Aim of the exercise: Reproduce the entire listing exactly. Leave the pictures out.
:: Material for this exercise ::
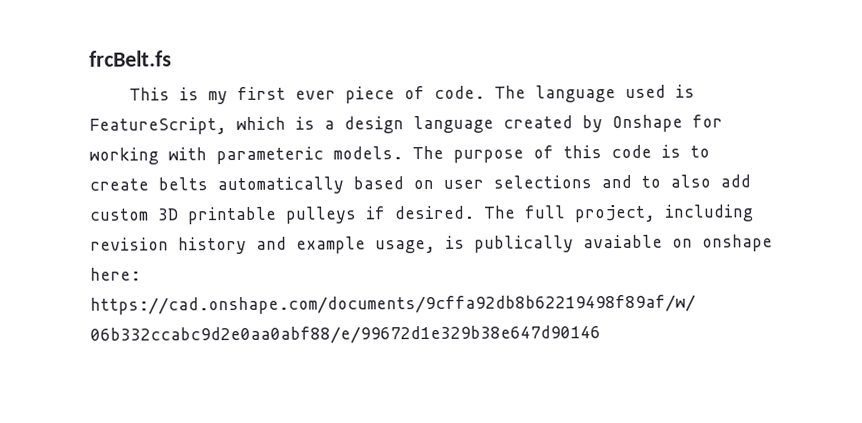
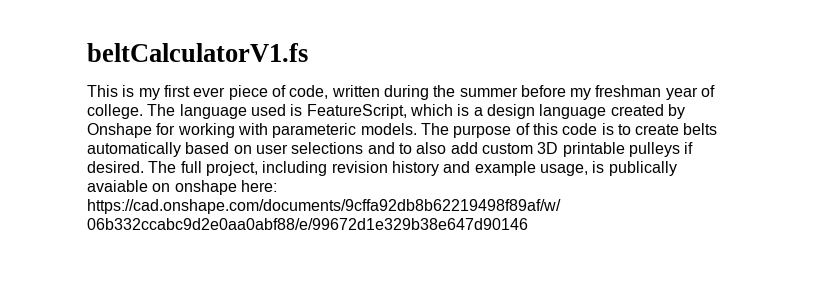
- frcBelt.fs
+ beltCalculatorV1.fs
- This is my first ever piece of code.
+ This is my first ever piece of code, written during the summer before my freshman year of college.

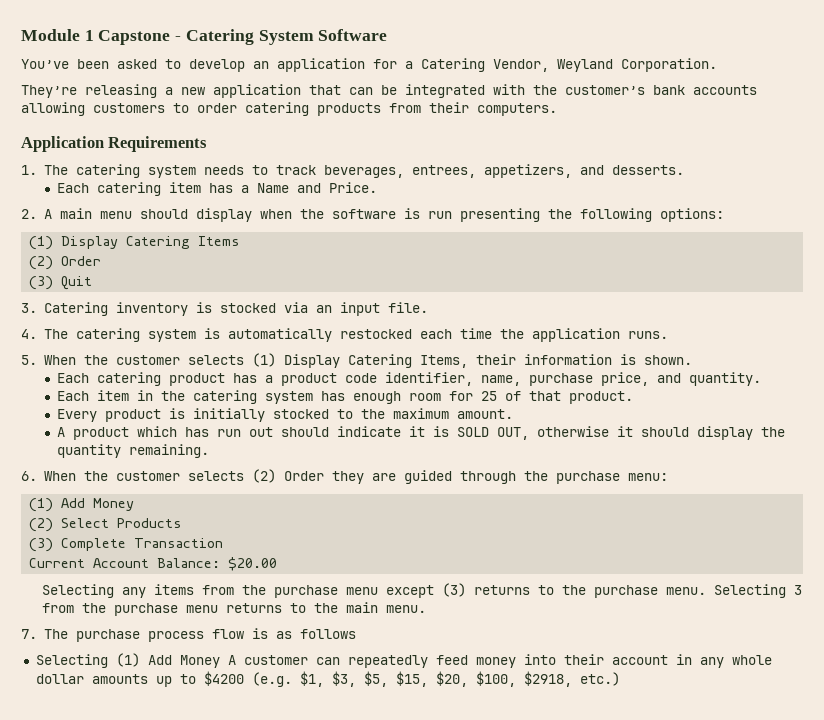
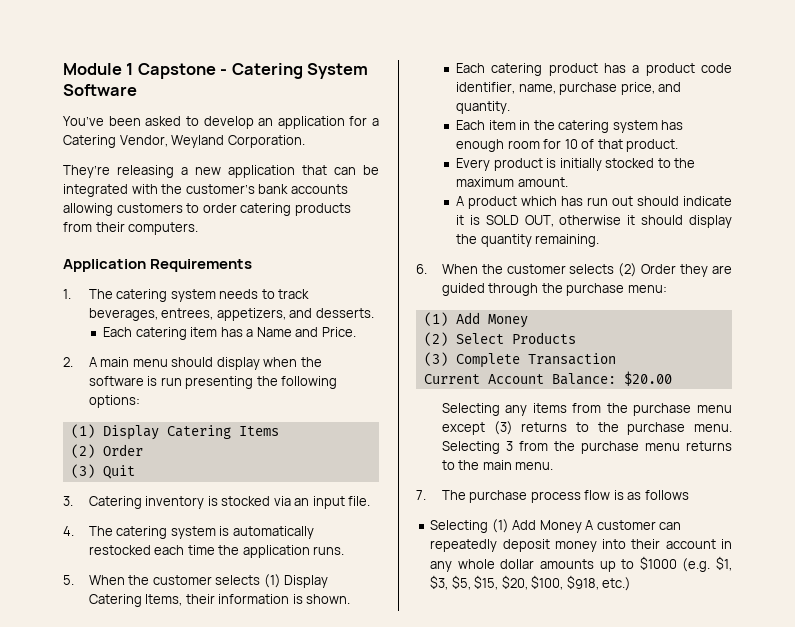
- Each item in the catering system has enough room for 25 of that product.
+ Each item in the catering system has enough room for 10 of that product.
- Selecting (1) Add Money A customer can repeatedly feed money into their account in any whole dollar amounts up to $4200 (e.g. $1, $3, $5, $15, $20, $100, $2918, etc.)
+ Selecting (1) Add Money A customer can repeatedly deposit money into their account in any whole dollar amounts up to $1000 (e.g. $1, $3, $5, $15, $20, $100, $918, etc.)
:::
Exercise result:
- frcBelt.fs
+ beltCalculatorV1.fs
- This is my first ever piece of code.
+ This is my first ever piece of code, written during the summer before my freshman year of college.

- Each item in the catering system has enough room for 25 of that product.
+ Each item in the catering system has enough room for 10 of that product.
- Selecting (1) Add Money A customer can repeatedly feed money into their account in any whole dollar amounts up to $4200 (e.g. $1, $3, $5, $15, $20, $100, $2918, etc.)
+ Selecting (1) Add Money A customer can repeatedly deposit money into their account in any whole dollar amounts up to $1000 (e.g. $1, $3, $5, $15, $20, $100, $918, etc.)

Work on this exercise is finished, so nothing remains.